▸ What is required
Repeat every entry exactly. Do not include the pictures.

Web page edit records:
──────

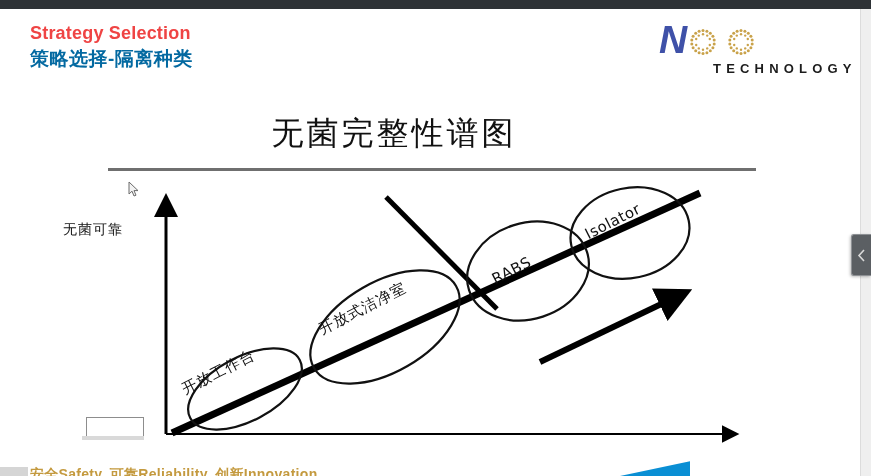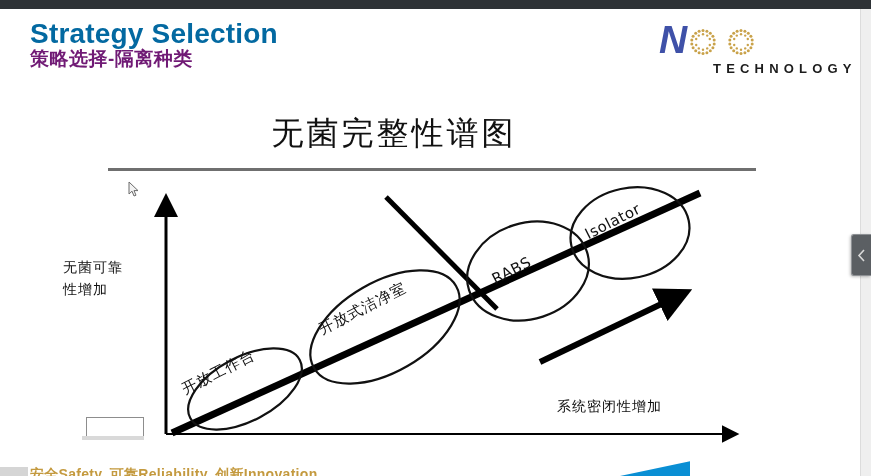--- a/index.html
+++ b/index.html
@@ -39,7 +39,7 @@
     position:absolute;left:30px;top:12px;
   }
   .title-en{
-    color:#0369a1;font-size:28px;font-weight:bold;line-height:25px;
+    color:#ef4444;font-size:18px;font-weight:bold;line-height:25px;
     letter-spacing:.2px;white-space:nowrap;
   }
   .title-zh{

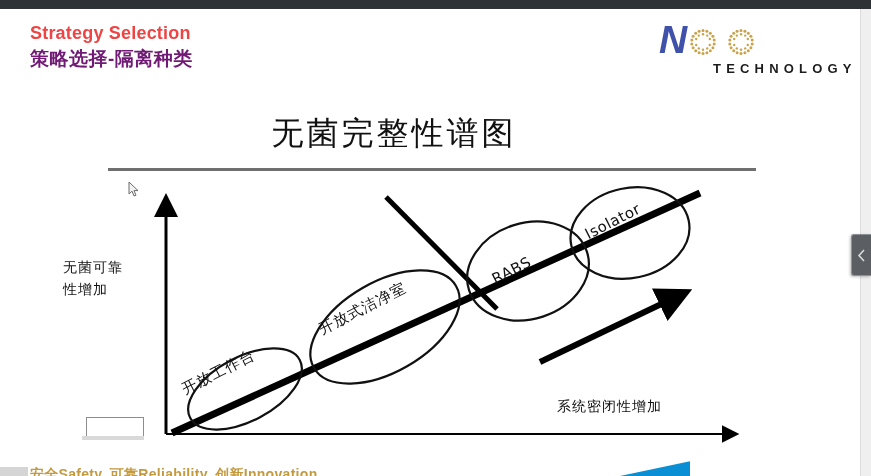--- a/index.html
+++ b/index.html
@@ -43,7 +43,7 @@
     letter-spacing:.2px;white-space:nowrap;
   }
   .title-zh{
-    color:#701a75;font-size:19px;font-weight:bold;line-height:25px;
+    color:#0369a1;font-size:19px;font-weight:bold;line-height:25px;
     letter-spacing:.5px;white-space:nowrap;
   }
 

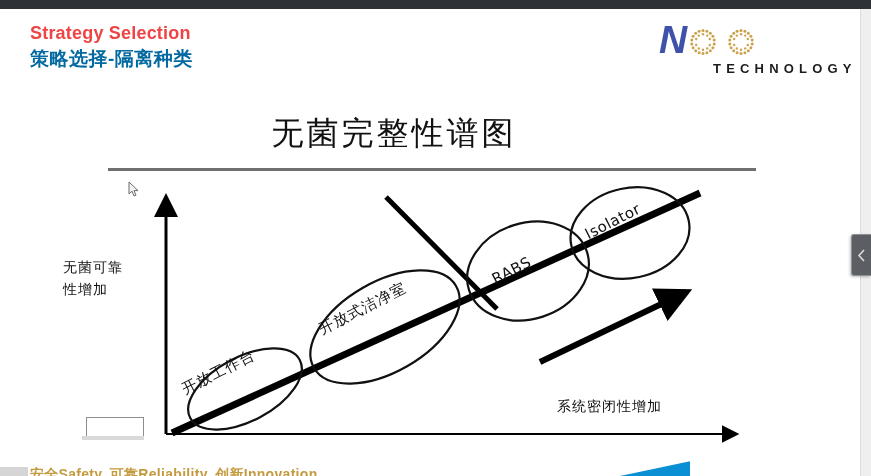--- a/index.html
+++ b/index.html
@@ -92,7 +92,6 @@
     position:absolute;left:63px;top:209px;width:96px;
     font-size:14px;color:#111;line-height:22px;letter-spacing:1px;
     font-family:"DejaVu Sans","Liberation Sans",sans-serif;
-    margin-top:38px;
   }
   #x-axis-label{
     position:absolute;left:557px;top:389px;

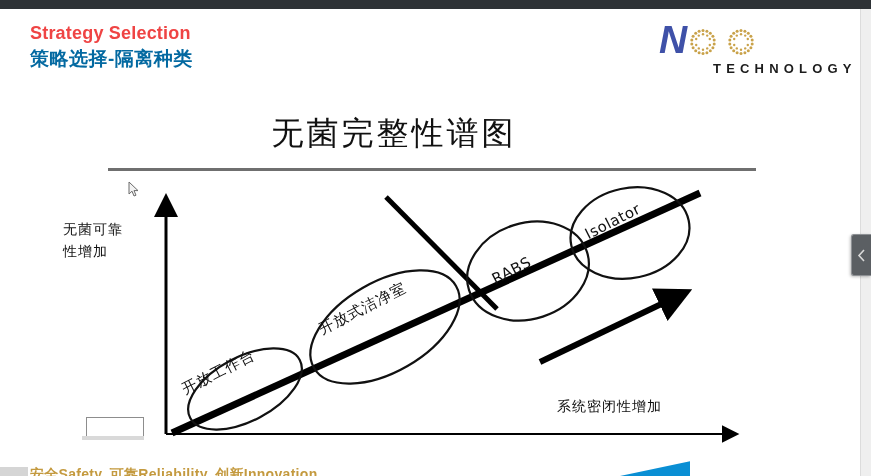--- a/index.html
+++ b/index.html
@@ -270,7 +270,6 @@
 
   <div id="y-axis-label">
     <div>无菌可靠</div>
-    <div>性增加</div>
   </div>
   <div id="x-axis-label">系统密闭性增加</div>
 

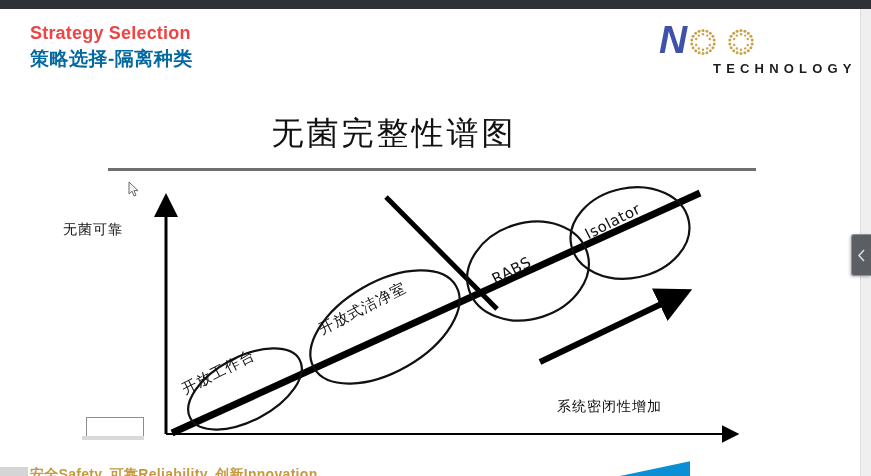--- a/index.html
+++ b/index.html
@@ -271,7 +271,6 @@
   <div id="y-axis-label">
     <div>无菌可靠</div>
   </div>
-  <div id="x-axis-label">系统密闭性增加</div>
 
   <div id="legend-box"></div>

──────

▸ Output for this task
--- a/index.html
+++ b/index.html
@@ -39,7 +39,7 @@
     position:absolute;left:30px;top:12px;
   }
   .title-en{
-    color:#0369a1;font-size:28px;font-weight:bold;line-height:25px;
+    color:#ef4444;font-size:18px;font-weight:bold;line-height:25px;
     letter-spacing:.2px;white-space:nowrap;
   }
   .title-zh{

--- a/index.html
+++ b/index.html
@@ -43,7 +43,7 @@
     letter-spacing:.2px;white-space:nowrap;
   }
   .title-zh{
-    color:#701a75;font-size:19px;font-weight:bold;line-height:25px;
+    color:#0369a1;font-size:19px;font-weight:bold;line-height:25px;
     letter-spacing:.5px;white-space:nowrap;
   }
 

--- a/index.html
+++ b/index.html
@@ -92,7 +92,6 @@
     position:absolute;left:63px;top:209px;width:96px;
     font-size:14px;color:#111;line-height:22px;letter-spacing:1px;
     font-family:"DejaVu Sans","Liberation Sans",sans-serif;
-    margin-top:38px;
   }
   #x-axis-label{
     position:absolute;left:557px;top:389px;

--- a/index.html
+++ b/index.html
@@ -270,7 +270,6 @@
 
   <div id="y-axis-label">
     <div>无菌可靠</div>
-    <div>性增加</div>
   </div>
   <div id="x-axis-label">系统密闭性增加</div>
 

--- a/index.html
+++ b/index.html
@@ -271,7 +271,6 @@
   <div id="y-axis-label">
     <div>无菌可靠</div>
   </div>
-  <div id="x-axis-label">系统密闭性增加</div>
 
   <div id="legend-box"></div>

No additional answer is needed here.